Friday, July 22, 2011

Avian Winter Surprises

The winds are blowing straight from Antarctica, or that's how they feel. We've had strong southerlies for weeks and a fresh blast of rain and wind has arrived in the last few days. When all the folks along the east coast of Australia heave a big sigh of relief because the low pressure systems move out to sea, that's when we know it's time to batten down the hatches. Deluges of rain driven by strong winds are visiting us, mostly at night. We've had a long overnight power outage and many tree limbs falling, but no severe damage to property as far as I know. We are never sure where the exhausted birds arrive from, but it's pretty certain that something unexpected will find its way here when the winds are so strong.


Our most recent arrival has been a Great Egret, which soon found the Royal Spoonbill that had only arrived days earlier, and they have been sifting the freshwater drains and wetland areas of Kingston together since they arrived. Here they are seen happily feeding in the shadow of the convict-built hospital and the rock wall that shores up the sides of a road constructed in the earliest days of the penal settlement (1788-1854).


It's very interesting to have the Great Egret here at the same time as a growing flock of Cattle Egrets.



From an original 6 birds the group of Cattle Egrets has gradually grown to 19 since May, and for local birdwatchers seeing the size difference in person , especially the long sinuous neck of the rarer Great Egret, is a hundred times more informative than seeing them in bird books.
The Cattle Egrets, (fairly regular Winter visitors) seem to enjoy the company of a flock of sheep on the steep hill above the Watermill Dam (see images of the dam in previous blog re feral ducks), as well as some of our local cattle, and have no hesitation in moving around the island to the north-west for a few days, then east and then back to the south.

Most interesting of all however has been the exhausted Fairy Prion that was spotted and photographed by John and Sue O'Malley arriving and resting on the reef at low tide during another strong southerly wind period in early July. I've made a number of enquiries and have so far been unable to unearth a previous record of this species here, so it may be a first.

With Anson, Cassidy and Lilli King we waded out and removed the little bird from the reef where the incoming tide would have swamped it within hours. Next morning when we checked on it in the sheltered location where we'd placed it above the high water mark, we found that it had quietly died during the night.

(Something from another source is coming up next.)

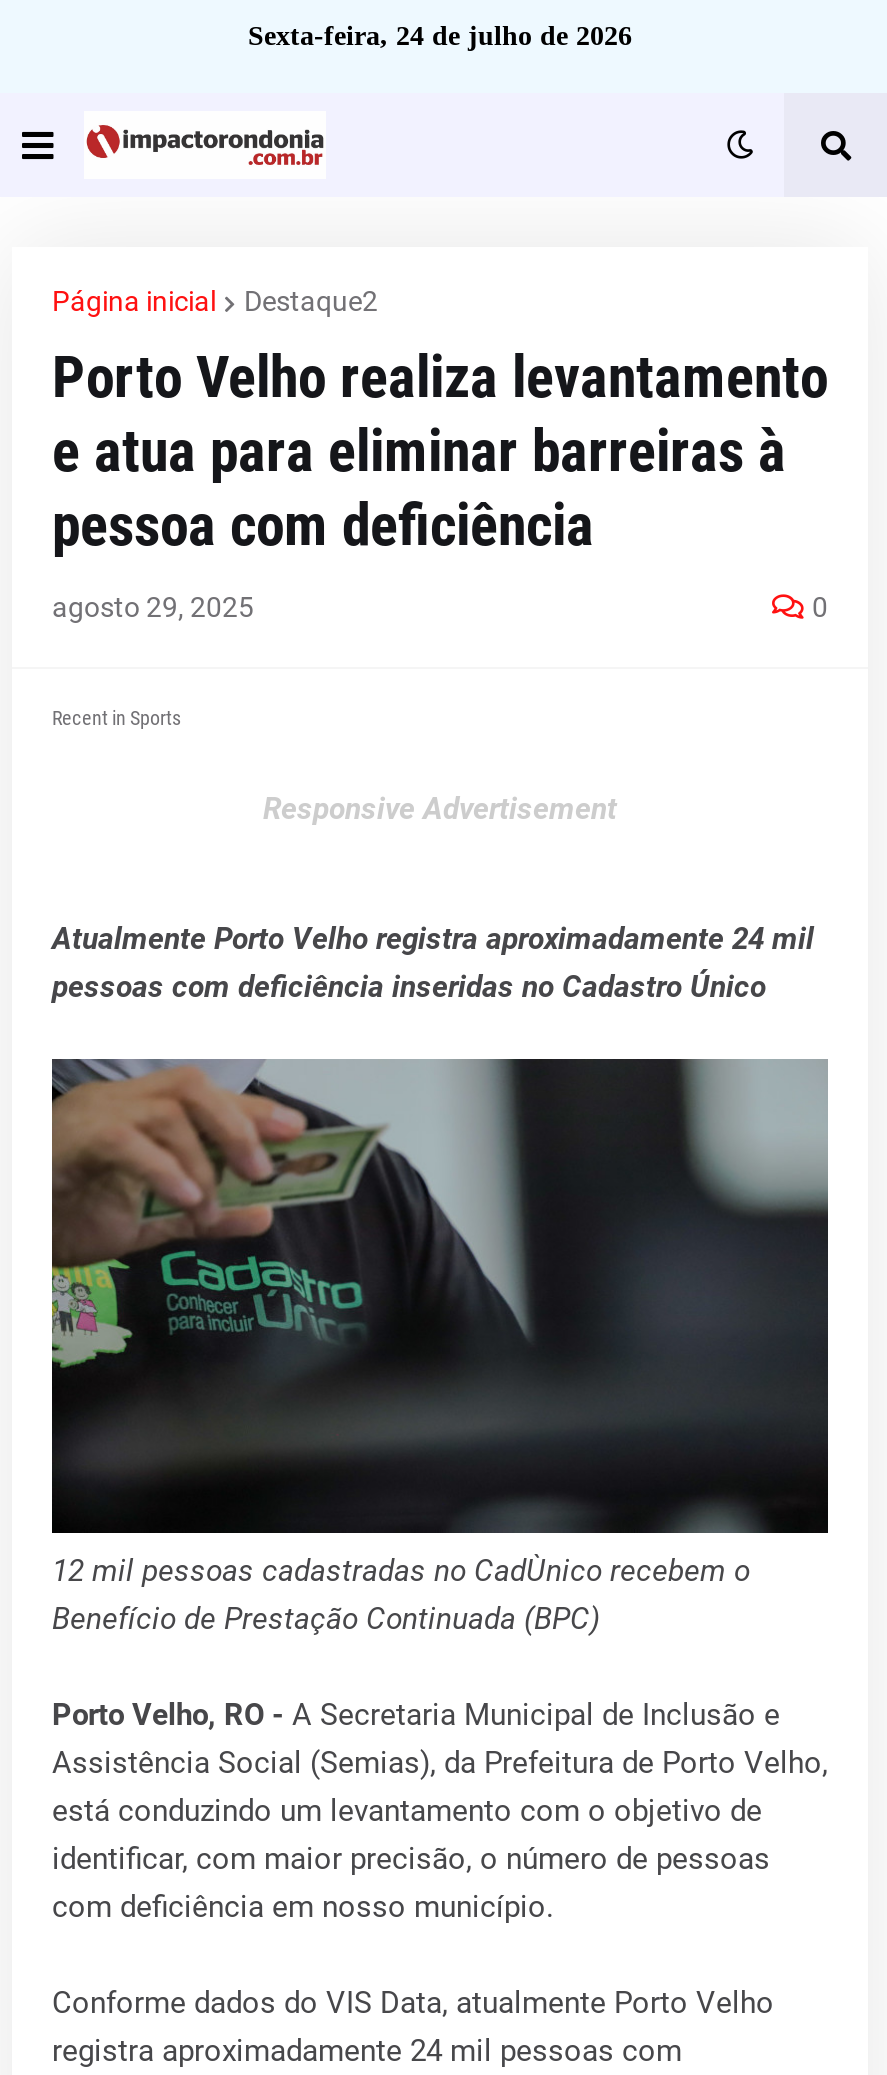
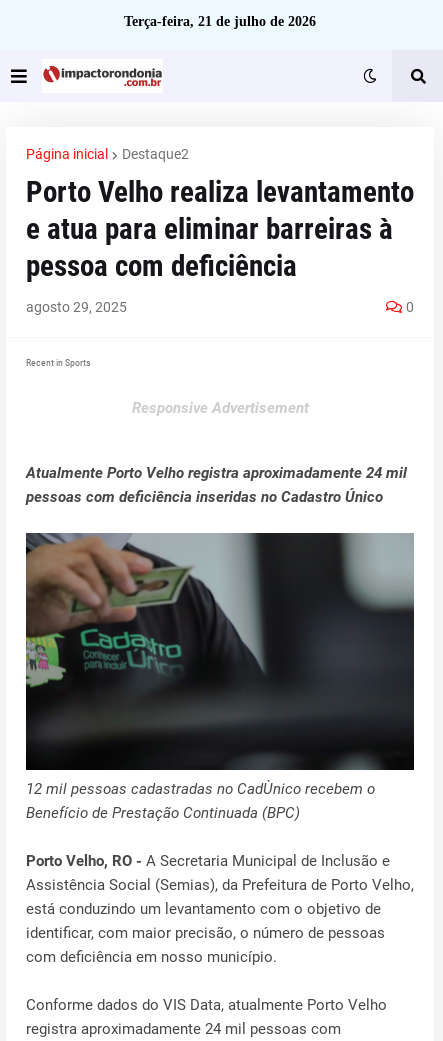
- Sexta-feira, 24 de julho de 2026
+ Terça-feira, 21 de julho de 2026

One can only wonder how many hundreds of birds are blown offshore or from waters around New Zealand, Australia, even New Caledonia perhaps, and never find the tiny speck of land that is Norfolk Island.

Saturday, July 9, 2011

Winter Surprises and Visitors at Norfolk Island

When the Summer breeding seabirds leave the island around late April to mid-May it seems a bit strange and quiet. No longer the angelic white terns flutter overhead and repeatedly come ashore with fish adeptly lined up in a row in their beak for their ever-hungry young. The adult birds, athough appearing frail have the toughness required of seabirds. It's a hard life for them all, especially when demanding chicks are constantly on the lookout for their return from fishing trips. They barely drop the small fish into the gaping beak before they are off again on another foraging trip.

It can seem as if nothing will happen until they return, but then it starts to get interesting.




Around Easter the weather changes down a gear, the temperatures drop and the heat and humidity give way to fresher, crisp days. We experience the majority of our rainfall in the Winter months, welcome and refreshing after the rainless (but humid) hot Summer over Christmas. The wind shifts to the South, the sea becomes rougher at the southern end of the island, and birds start to appear unexpectedly, blown off course or out to sea from other lands when they get caught up in the storms.

First we saw Swamp Harriers Circus approximans high overhead, which regularly arrive from New Zealand to our south, where they are very abundant. Most years in the Autumn 2 or 3 will arrive and hunt over Norfolk and the offshore islands for much of the Autumn and Winter months. Two have been regularly swooping above Nepean Island, about 1km south of Kingston since Easter, and were still there today. They also come ashore and work up and down the valleys. They are highly visible, dark raptors many times larger than the Australasian kestrel, our only other daytime predatory bird.

While other matters have recently distracted me there have been many visitors and blow-ins. In fact I have an embarrassment of riches in my backlog.

In June we were visited by a pair of Glossy Ibis Plegadus falcinellus as usual for the freshwater birds, in the wetlands in the Kingston area. Three of us captured images over the weeks they were here.  This one is John O'Malley's. Only one bird remained after about 2 weeks, and that too has now disappeared.